The Victorian government released its first ever Cyber Security Strategy to ensure government services and information are kept safe from cyber threats.
The Cyber Security Strategy shifts from an agency by agency approach, to a whole-of-government approach, as the government seeks to sustain strong and resilient cyber security defences that protect the delivery of public services in Victoria.
The strategy builds on the principles of being collaborative, enabling, proven, scalable, proportional and sustainable. The strategy has 23 points and is organised under five priorities of engagement, planning, partnering, service maturity and capability.
Engagement
As part of the Cyber Security Strategy, the government will appoint a Chief Information Security Officer (CISO) within the Department of Premier and Cabinet (DPC) by next month to oversee the government response to the ongoing cyber threats and co-ordinate cross government action
The CISO will not replace the individual responses and accountability within each government agency to address risks in the cyber landscape, nor will it assume responsibility within these agencies to address the standards issued by the Office of the Victorian Information Commissioner. Rather, the CISO will coordinate cross-government responses in those areas where a whole-of-government approach is preferable, more efficient and will provide better security outcomes.

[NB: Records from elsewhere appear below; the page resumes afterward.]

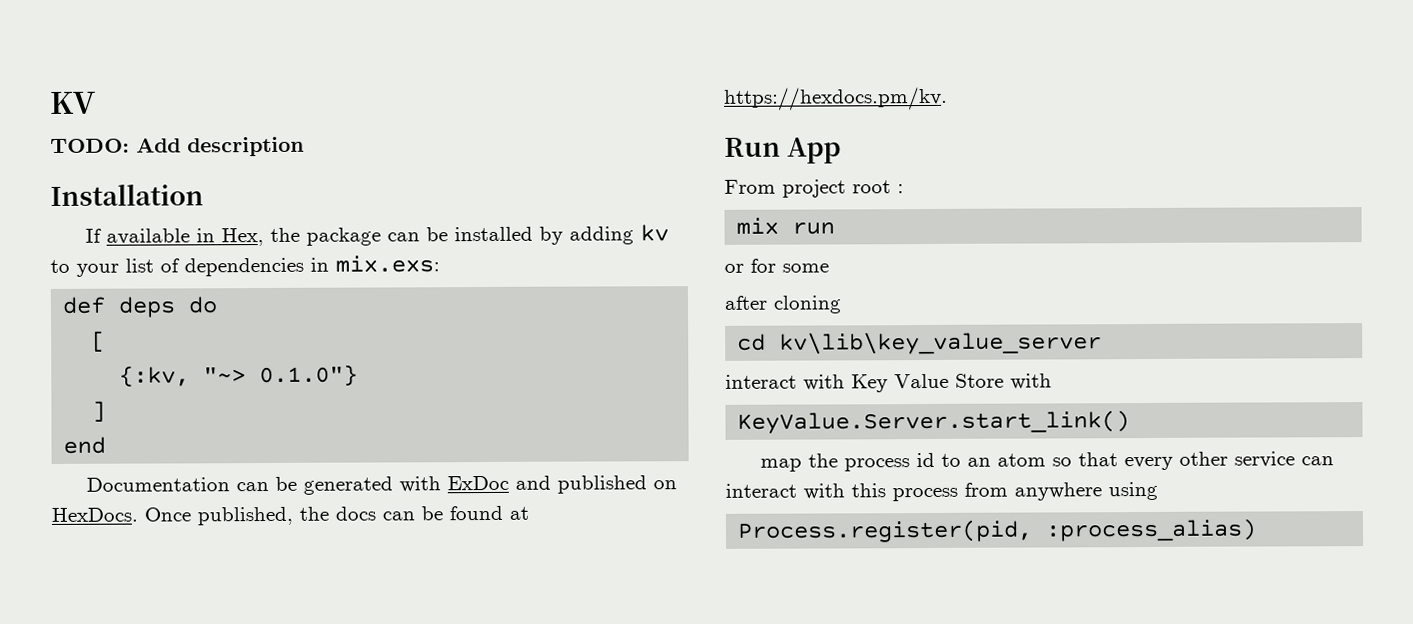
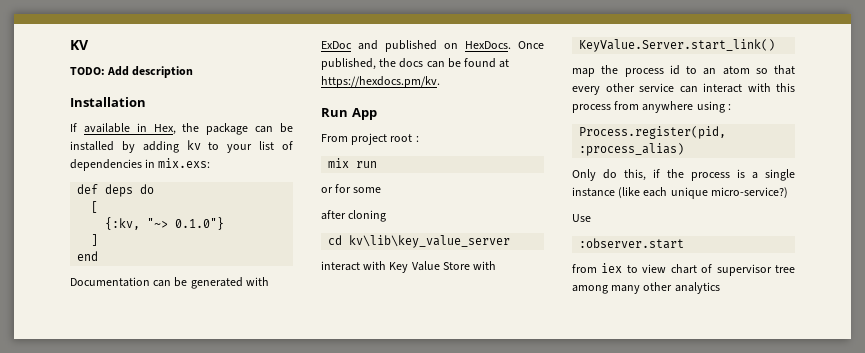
(1158, 491) none -> [727,104,731,110] :
(1258, 530) none -> [572,169,795,181] [572,187,788,199] [572,214,591,222] [579,238,685,249] [572,263,795,276] [572,282,720,294] // Only do this, if the process is a single instance (like each unique micro-service?) // Use // :observer.start // from iex to view chart of supervisor tree among many other analytics

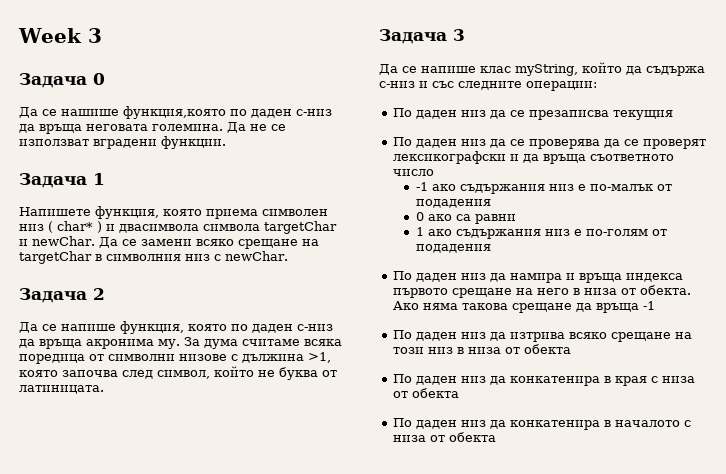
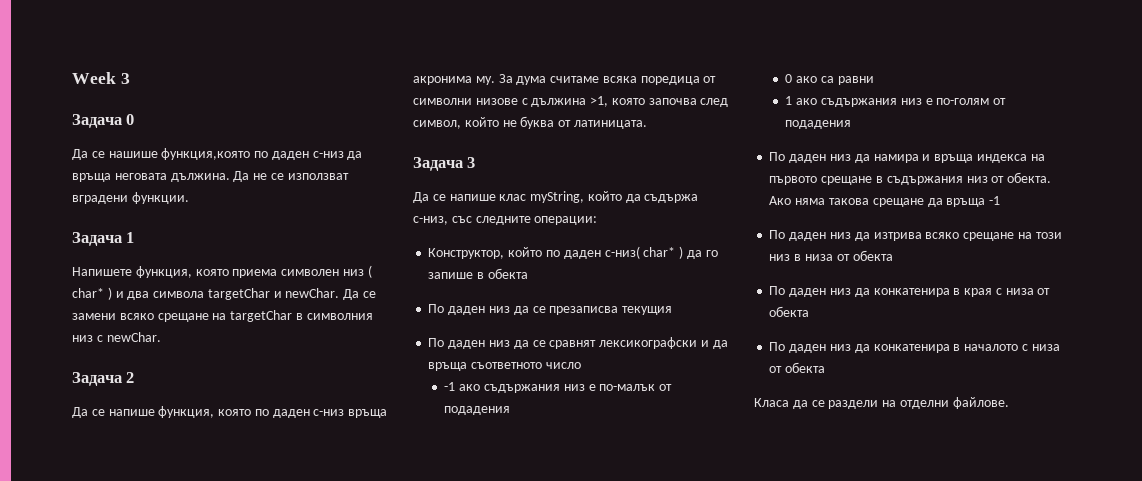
[152,124,223,131] големина. -> [170,173,230,182] дължина.
[119,224,199,233] двасимвола -> [127,291,150,300] два
[19,339,35,348] да -> (345, 412) none
[379,81,428,88] с-низ и -> [413,216,448,225] с-низ,
(597, 86) none -> [428,246,718,259] [428,268,528,279] // Конструктор, който по даден c-низ( char* ) да го запише в обекта
[528,139,706,149] проверява да се проверят -> [549,340,597,349] сравнят
(683, 277) none -> [1030,154,1045,161] на
[515,288,617,295] на него в низа -> [875,176,988,185] в съдържания низ
(496, 437) none -> [754,397,1009,409] // Класа да се раздели на отделни файлове.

A quarterly cyber security briefing and status report will be developed and presented to the Victorian Secretaries Board and the State Crisis and Resilience Committee every 3 months, from September 2017. A communication and engagement program for cyber security awareness within government will be operated from December 2017.
Planning
The government will develop cyber emergency governance arrangements with Emergency Management Victoria (EMV[1]) by October 2017, so that risks are better understood and planned for, as part of ongoing work to protect government assets and services.
The government will identify and promote common cyber security services that can be accessed and shared and undertake cyber security operational health check every 12 months, starting from March 2018 and June 2018 respectively. An ICS (industrial control systems)/ SCADA (supervisory control and data acquisition system) cyber security working group will be formed by September 2017, reporting ultimately to the State Crisis and Resilience Council. The group will develop and implement a three year multi-agency cyber security exercising program to build resilience, readiness, and capability.
Partnering
Partnerships will be strengthened across all levels of government and the private sector to share best practice, intelligence and insights.
In conjunction with Victorian Managed Insurance Authority (VMIA[2]), the government will identify high inherent risk in small and medium sized entities and establish a cyber capability uplift program including cyber security training, educational events, programs, and seminars.
The state government will also work with CERT Australia, the national computer emergency response team, to align with the National Cyber Security Exercise Program initiative stemming from Australia’s Cyber Security Strategy.
The government is in the process of establishing a Victorian Government information sharing and incident response service comprising of contract arrangements and appropriate onsite service provider. It is expected to be ready by September 2017.
Whole-of-government subscriptions for internet security and information security services will be established (by September 2017) and an integrated and federated Security Operations Centre model and implementation plan will be developed (by February 2018).
Capability
The government will develop a workforce plan by March 2018 to attract, develop and retain skilled cyber security public sector workers.
The strategy builds on the work being undertaken by the Labor Government to ensure Victoria has the best new digital technology to deliver the modern services expected by the community and that these services and the citizen data they contain are resilient against cyber-attacks.
Special Minister of State, Gavin Jennings, joined experts and IT industry representatives today to launch Victoria’s Cyber Security Strategy. He said, “As organised crime and others become more sophisticated in hacking and disrupting digital services, it’s crucial government steps up to better protect against these cyber security threats. Victoria’s first ever Cyber Security Strategy ensures we can stay ahead of the cyber criminals and develop the infrastructure, systems and processes needed to protect government services and information.”
Minister for Small Business, Innovation and Trade, Philip Dalidakis, said, “Victoria is already a hub of digital innovation, so it makes sense that we use our existing tech knowledge and talent pool to be a hub of cyber security as well. The cyber security industry is growing quickly and will surpass $100 billion in value in the next few years. It’s an industry that will create jobs and boost our economy and we need to be a big part of it.”
Recent months have seen announcement of the establishment of CSIRO’s Data61 Cybersecurity Innovation Hub, the Oceania Cyber Security Centre, the collaboration with Oxford University’s Global Cyber Security Capability Centre, and a Melbourne-based node of the Commonwealth Government’s Cyber Growth Centre in Victoria.
[2] VMIA provides insurance against damage to state assets or liabilities to third parties arising from cyber incidents.